Thursday, October 16, 2008

Oswald Chambers

Ever since high school, I've picked up "My Utmost For His Highest" and read a few days here and there but nothing consistently. This week, however, the Spirit led a dear friend to e-mail Dani about the entry for October 13 entitled, "Individual Discouragement and Personal Growth." The devotional uses the life of Moses to reveal something profound. Our friend e-mailed Dani to say that this devotional was along the same thought as the sermon I preached on the 12th. However, as I read through what Chambers wrote, it seemed it was exactly what God wanted to share with me this week.

Here are a few passages of note that impacted my life and my mind:

In the beginning Moses realized that he was the man to deliver the people, but he had to be trained and disciplined by God first. He was right in the individual perspective, but he was not the person for the work until he had learned true fellowship and oneness with God.


For the past several months, discouragement and despair have been the prevailing emotions for me. When we started Y-LIFe, I had a ton of dreams and a huge vision that I felt was from God. Now that we're two years into it, I've often thought I was crazy for thinking such things in the first place. Isn't it always so easy to look at the physical circumstances and base our quality of life off of them!

As I read through this devotional, the Spirit began changing my thoughts. He began to show me how much like Moses I've been. Once He began revealing Himself to me a few years ago as my Source of life and what it means to live from my union with Him, I've longed to share this as much as possible. Once I was experiencing His freedom, I couldn't wait for others to taste its sweetness as well.

However, for many months, I've thought I was going to do all of this. The main problem, as Christ has revealed to me this week, is that my belief system continues to carry lies within it. My life was proof of this. When discouragement and despair are consistent emotions experienced in my life, it's a great clue into the reality that I'm living in my flesh.

Chambers also writes, "We may have the vision of God and a very clear understanding of what God wants, and yet when we start to do it, there comes something equivalent to Moses' forty years in the wilderness. It's as if God had ignored the entire thing, and when we are thoroughly discouraged, God comes back and revives His call to us.
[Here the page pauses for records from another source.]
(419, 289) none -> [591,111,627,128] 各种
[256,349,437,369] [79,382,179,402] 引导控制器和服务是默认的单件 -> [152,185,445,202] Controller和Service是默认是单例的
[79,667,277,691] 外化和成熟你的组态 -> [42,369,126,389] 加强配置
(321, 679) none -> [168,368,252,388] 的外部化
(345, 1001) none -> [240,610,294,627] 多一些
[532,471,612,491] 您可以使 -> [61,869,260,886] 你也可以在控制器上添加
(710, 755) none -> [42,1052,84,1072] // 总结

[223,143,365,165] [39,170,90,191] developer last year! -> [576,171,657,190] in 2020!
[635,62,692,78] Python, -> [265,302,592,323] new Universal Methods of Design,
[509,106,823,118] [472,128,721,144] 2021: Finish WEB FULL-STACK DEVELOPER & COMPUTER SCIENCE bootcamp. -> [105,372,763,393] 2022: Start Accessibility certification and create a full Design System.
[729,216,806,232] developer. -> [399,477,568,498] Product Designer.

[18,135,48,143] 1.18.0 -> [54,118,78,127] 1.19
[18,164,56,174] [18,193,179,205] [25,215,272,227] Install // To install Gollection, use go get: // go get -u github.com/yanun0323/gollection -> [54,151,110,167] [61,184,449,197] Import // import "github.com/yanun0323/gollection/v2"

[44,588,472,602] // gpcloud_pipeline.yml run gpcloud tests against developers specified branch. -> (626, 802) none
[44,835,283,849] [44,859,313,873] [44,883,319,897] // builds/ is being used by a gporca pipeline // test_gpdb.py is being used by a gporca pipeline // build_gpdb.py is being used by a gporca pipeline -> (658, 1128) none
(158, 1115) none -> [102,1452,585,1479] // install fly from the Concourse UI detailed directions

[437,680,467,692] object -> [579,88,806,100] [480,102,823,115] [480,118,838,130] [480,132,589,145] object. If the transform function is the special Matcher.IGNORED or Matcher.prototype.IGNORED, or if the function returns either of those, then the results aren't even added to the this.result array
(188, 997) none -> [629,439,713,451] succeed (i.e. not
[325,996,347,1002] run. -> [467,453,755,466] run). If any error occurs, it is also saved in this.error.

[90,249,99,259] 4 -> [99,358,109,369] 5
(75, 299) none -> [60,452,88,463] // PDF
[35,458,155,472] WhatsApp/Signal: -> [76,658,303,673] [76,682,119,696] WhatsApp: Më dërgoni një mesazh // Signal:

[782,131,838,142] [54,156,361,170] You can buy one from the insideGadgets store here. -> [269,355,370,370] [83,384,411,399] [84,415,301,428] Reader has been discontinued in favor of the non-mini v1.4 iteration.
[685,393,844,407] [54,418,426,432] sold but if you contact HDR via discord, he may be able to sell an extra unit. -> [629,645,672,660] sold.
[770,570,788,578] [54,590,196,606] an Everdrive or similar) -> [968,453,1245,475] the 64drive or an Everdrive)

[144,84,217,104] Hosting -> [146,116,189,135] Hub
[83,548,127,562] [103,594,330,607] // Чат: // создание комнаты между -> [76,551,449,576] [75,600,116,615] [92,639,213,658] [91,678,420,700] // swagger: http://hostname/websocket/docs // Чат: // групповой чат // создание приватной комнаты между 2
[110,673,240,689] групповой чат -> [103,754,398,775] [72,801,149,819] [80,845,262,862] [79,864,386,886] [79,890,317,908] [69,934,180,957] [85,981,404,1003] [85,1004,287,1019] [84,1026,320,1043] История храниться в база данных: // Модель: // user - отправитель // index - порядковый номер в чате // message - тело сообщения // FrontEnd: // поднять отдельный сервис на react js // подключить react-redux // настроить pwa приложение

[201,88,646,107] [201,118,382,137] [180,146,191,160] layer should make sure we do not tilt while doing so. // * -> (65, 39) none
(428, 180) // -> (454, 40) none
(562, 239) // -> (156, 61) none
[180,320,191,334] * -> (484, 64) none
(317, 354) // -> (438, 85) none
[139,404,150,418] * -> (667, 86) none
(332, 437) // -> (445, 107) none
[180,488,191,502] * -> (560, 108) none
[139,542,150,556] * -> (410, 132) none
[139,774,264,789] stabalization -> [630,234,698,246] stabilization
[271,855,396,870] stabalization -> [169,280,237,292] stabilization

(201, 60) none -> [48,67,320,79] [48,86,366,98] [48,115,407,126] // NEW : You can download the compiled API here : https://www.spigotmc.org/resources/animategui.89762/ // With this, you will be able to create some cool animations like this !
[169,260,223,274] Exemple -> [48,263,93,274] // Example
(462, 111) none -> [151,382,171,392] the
And then we begin to tremble and say--"Oh, who am I that I should go...?" We must learn that God's great stride is summed up in these words--"I AM THAT I AM... has sent me to you" (Exodus 3:14) We must also learn that our individual effort for God shows nothing but disrespect for Him--our individuality is to be rendered radiant through a personal relationship with God..."

This has encouraged me so much. I know that God never leaves nor does He withhold Himself from me, but I've lived as if He had. All the while, He was with me, encouraging me through difficult circumstances to turn to Him in dependence and allow Him to be my only Source for life, allowing Him to live through me in each moment.

Today, I choose truth. Today, I choose to depend on Him. The last sentence of Chambers' devotional was this:

If you are going through a time of discouragement, there is a time of great personal growth ahead.